Yeah, but what else, Sir Arthur?
Arthur C. Clarke Stands By His Belief in Life on Mars
by Leonard David
Monday, 11 September, 2000
Space.com
Clarke spoke last night, June 6, via phone from his home in Sri Lanka as key speaker in the Wernher von Braun Memorial Lecture series held here at the Smithsonian's National Air and Space Museum. Pouring over images on his home computer taken by the now-orbiting Mars Global Surveyor (MGS), Clarke said that there are signs of vegetation evident in the photos. Clarke repeated several times that he was serious about his observations, pointing out that he sees something akin to Banyan trees in some MGS photos.
...at the same time calling "stupid" anyone who doubts that the Moon landings took place.

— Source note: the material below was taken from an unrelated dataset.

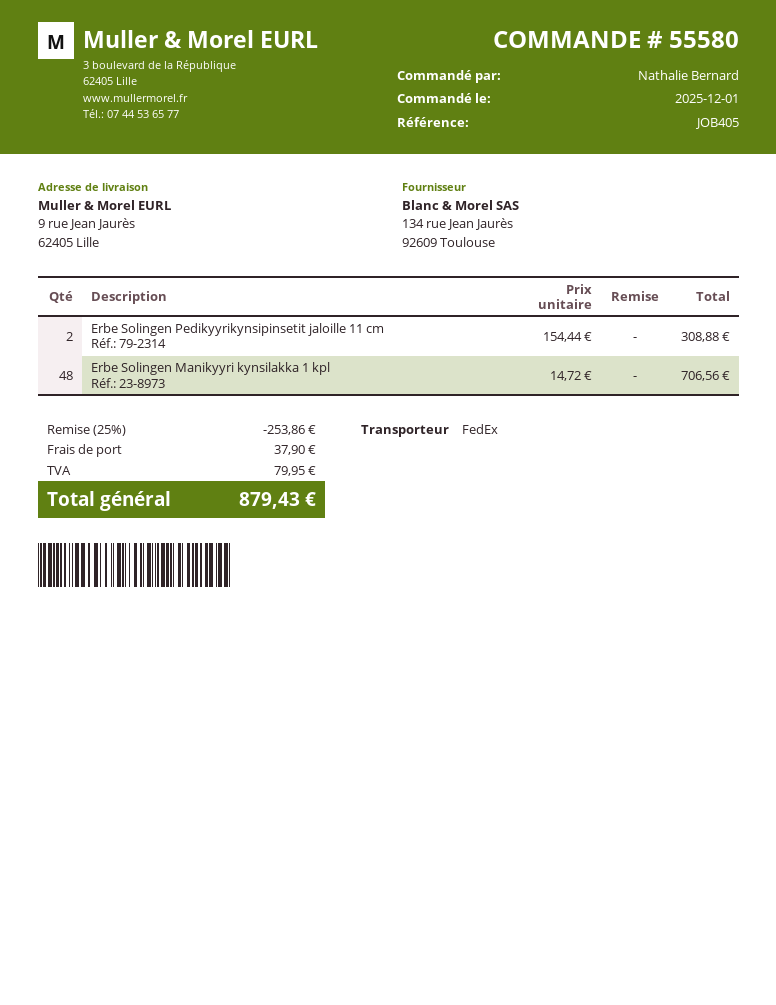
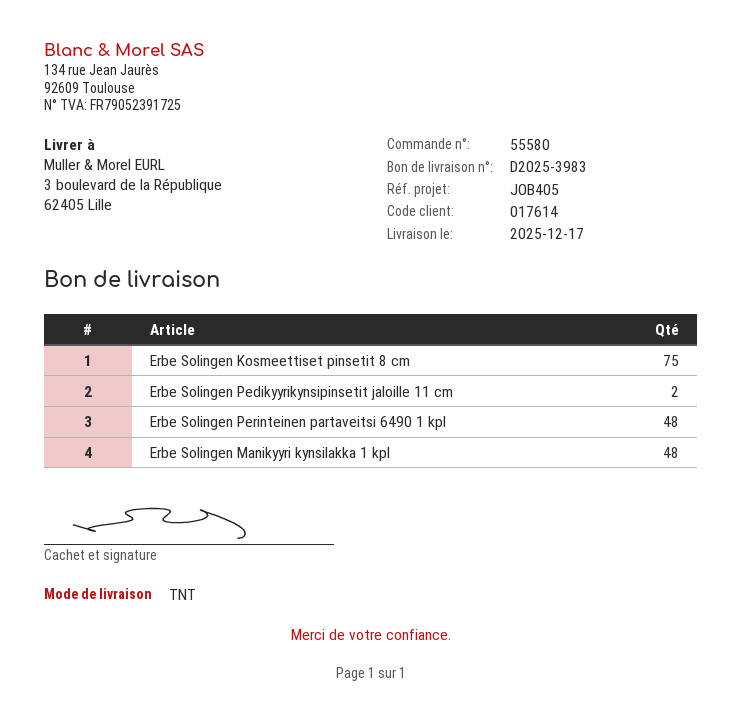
shipping method: FedEx -> TNT
ship to: 9 rue Jean Jaurès, 62405 Lille -> 3 boulevard de la République, 62405 Lille
Erbe Solingen Kosmeettiset pinsetit 8 cm: none -> 75
Erbe Solingen Perinteinen partaveitsi 6490 1 kpl: none -> 48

Clarke"s Believe It or Not
by Andrew Chaikin
27 February 2001
Space Illustrated
Aldrin said, "To put this into a perspective where Arthur and I agree: It may take 200, 300 or 400 years, but it's going to take zero-point energy to get us to Alpha Centauri." Turning to Clarke, he added, "Correct?" "I'm glad that Buzz has raised this rather controversial question," Clarke said. "A lot of my scientist friends [think I'm] crazy to believe there's anything in this. It started with this so-called cold fusion business, which everybody laughed out of court. But I'm now convinced that there are new forms of energy, which we are tapping, and they make even nuclear energy look trivial in comparison. And when we control those energy sources, the universe will open up."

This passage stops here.